To make trading easier, New Road was opened in the early 19th century. Outside the town itself, settlements grew up around local industries. The area around Lane Head and Sandbeds had a thriving mining community and Portobello grew around the brickmaking industry. There was a lot of coal mining in the Willenhall area until the 19th century when the industry came to a dramatic halt after a strike when the mines were flooded and lost forever. The main industry in Willenhall, for which it has become famous, is lockmaking. Lockmaking began in the area in Elizabethan times mainly in Wolverhampton, Willenhall and Bilston. It was concentrated in Willenhall by the mid 19th century; one source quotes 340 lockmakers in Willenhall in 1855, mostly in small workshops. Locks at this time were made entirely by hand. Young apprentices filed the metal which resulted after many years in their having hump backs. This deformity was so prevalent that Willenhall became known as 'Humpshire'. Famous lockmakers in Willenhall include Josiah Parkes & Sons, Yale & Towne and John Harper & Co.

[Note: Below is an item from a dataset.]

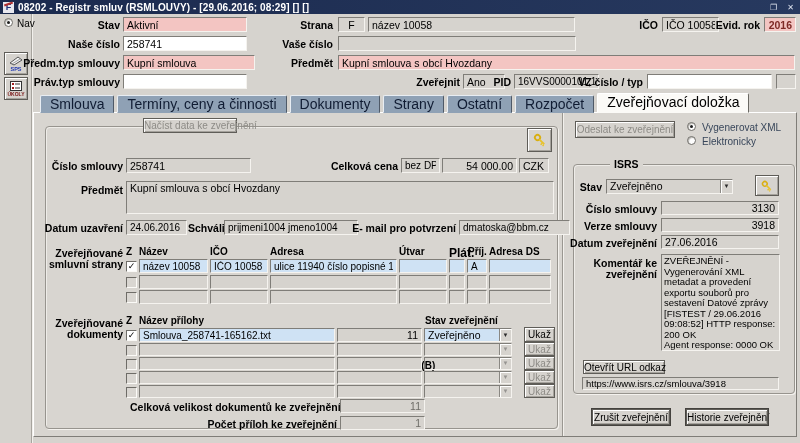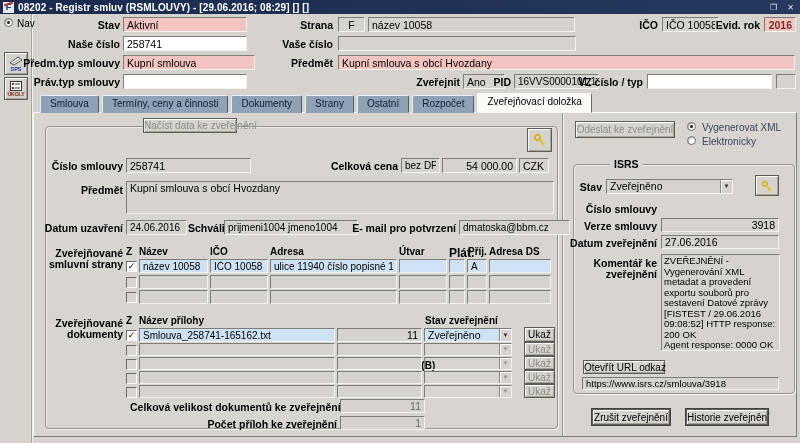"Smlouva" .tab { font-size: 10px -> 14px }
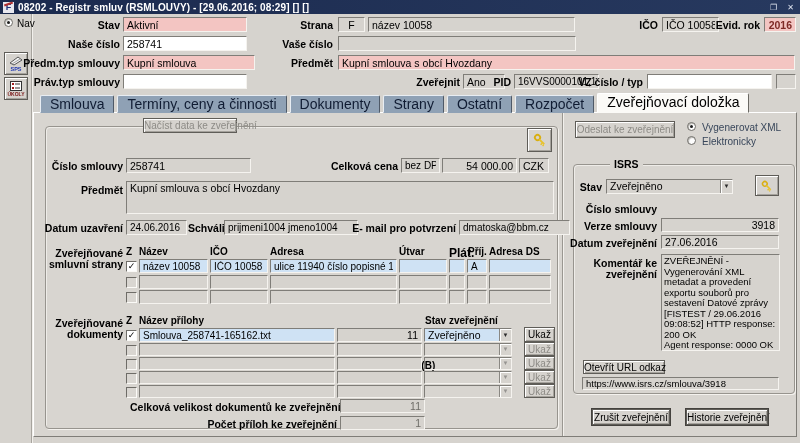"3130" input.fld { html: none -> <input> }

Poor housing and lack of any proper sanitation led to a cholera epidemic in 1849 when 292 people died. The epidemic shocked the town into improving conditions and in 1854 the Willenhall Local Board of Health was founded, a forerunner of Willenhall Urban District Council which took over in 1894. To reflect a growth in civic pride several municipal buildings were erected, the Town Hall and Library building in Clemson Street in 1866, a public baths in 1938. The memorial park was opened in 1922 in honour of those killed in World War 1.
Willenhall became part of Walsall Metropolitan Borough in 1966 but remains very much a town with its own identity.